Since 2020, things have become much worse for these traders

Since 2020, things have become much worse for these traders, with councils across the UK stepping up their efforts to ban cars, increasing anti-traffic schemes, including ULEZ (Ultra-Low Emission Zones), in spite of people continuing to make their objections known. Opponents of traffic reduction schemes are not conspiracy theorists or worse — self-employed couriers/ plumbers/ decorators, for instance, are some of the biggest economic victims, losing money each day because LTNs elongate their journeys, reducing the number of jobs they can carry out. Some traders have spent lots of money on upgrading their car to electric to be ULEZ compliant, only to find out that the car is now simply banned from certain routes. There’s also the disabled, vulnerable and elderly to consider.

Drivers have turned to democratic channels in the hope that their concerns might be listened to. Recently, for instance, constituents in Haringey attended a council meeting, hoping for an exchange with the elected representatives who had installed LTNs. But the councillors called it off, blaming “disruption”, which others disputed. Often, bureaucrats — pretending to care about what locals think — launch farcical LTN consultations long after they’ve implemented them. The LTN resistance cannot win, not least because they rarely have the time, platform or economic bandwidth to stop anti-democratic measures, and they are up against a wealthier elite — including wonks — that deploy biased research to gaslight them. The concerns of ordinary people are no match for the white papers and purported intellect of the Lycra Lobby.

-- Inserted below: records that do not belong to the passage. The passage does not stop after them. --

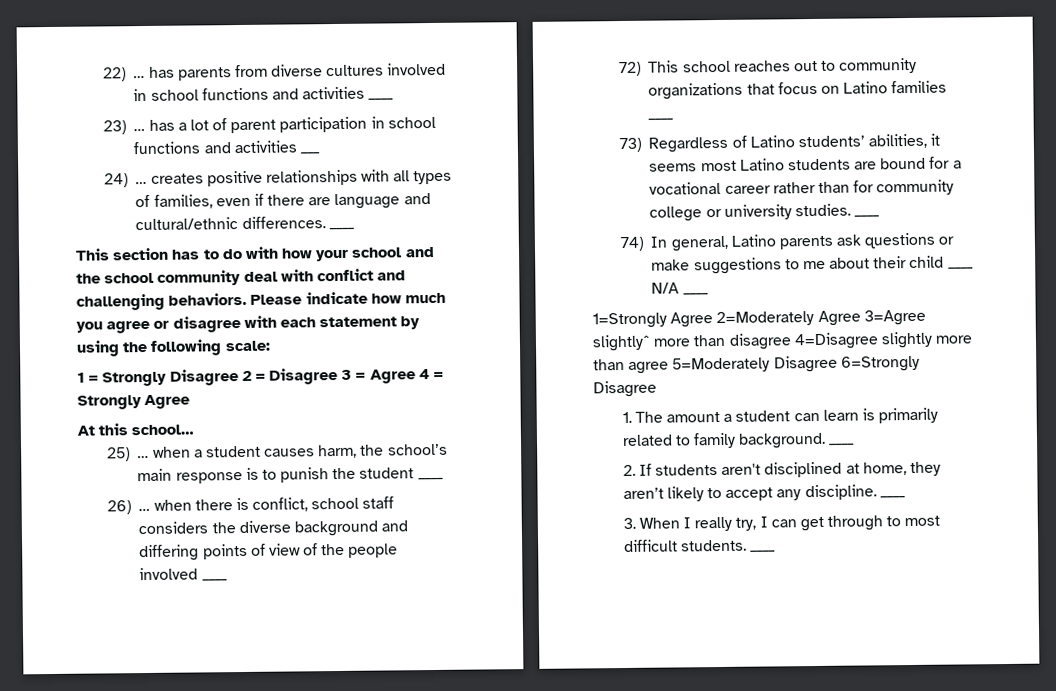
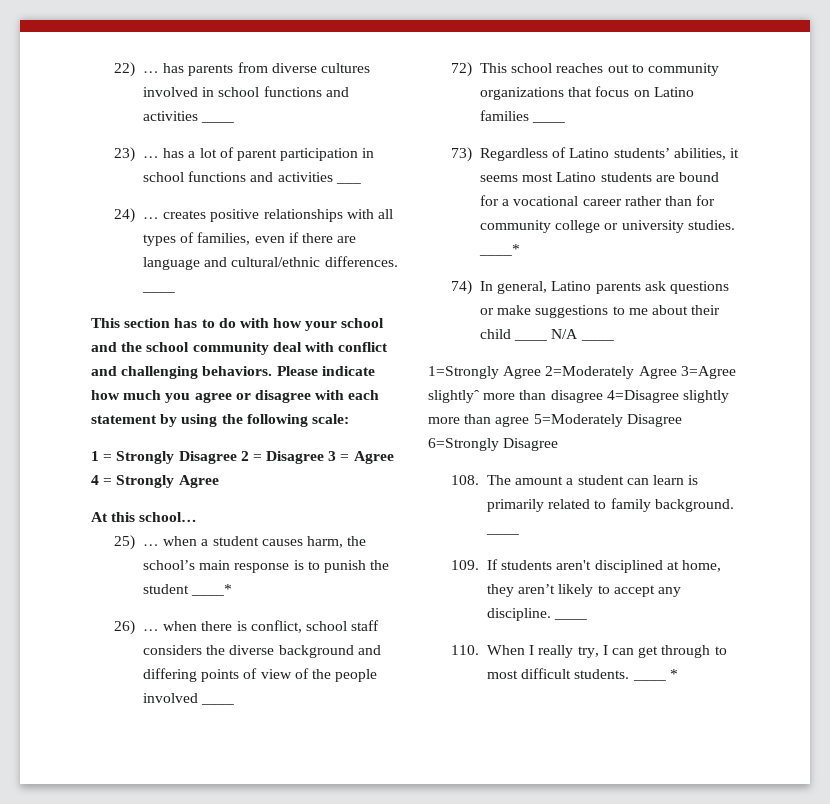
- 25) … when a student causes harm, the school’s main response is to punish the student ____
+ 25) … when a student causes harm, the school’s main response is to punish the student ____*
- 73) Regardless of Latino students’ abilities, it seems most Latino students are bound for a vocational career rather than for community college or university studies. ____
+ 73) Regardless of Latino students’ abilities, it seems most Latino students are bound for a vocational career rather than for community college or university studies. ____*
- 1. The amount a student can learn is primarily related to family background.
+ 108. The amount a student can learn is primarily related to family background.
- 2. If students aren't disciplined at home, they aren’t likely to accept any discipline.
+ 109. If students aren't disciplined at home, they aren’t likely to accept any discipline.
- 3. When I really try, I can get through to most difficult students. ____
+ 110. When I really try, I can get through to most difficult students. ____ *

Trying to raise these concerns, which I do regularly on Twitter and in articles, has been a lonely business, namely because I am trying to convince people who don’t drive to care about cars. People should remember that this is about more than vehicles; we are seeing an assault on democracy, in which one part of the population thinks it can override the rights of others, to the point of crippling their businesses, by using a dubious moral justification; that LTNs are good for everyone. For all these claims, it was shocking to see London recently become the most congested city in the world. How did this come about? Based on recent events, don’t expect an objective analysis any time soon.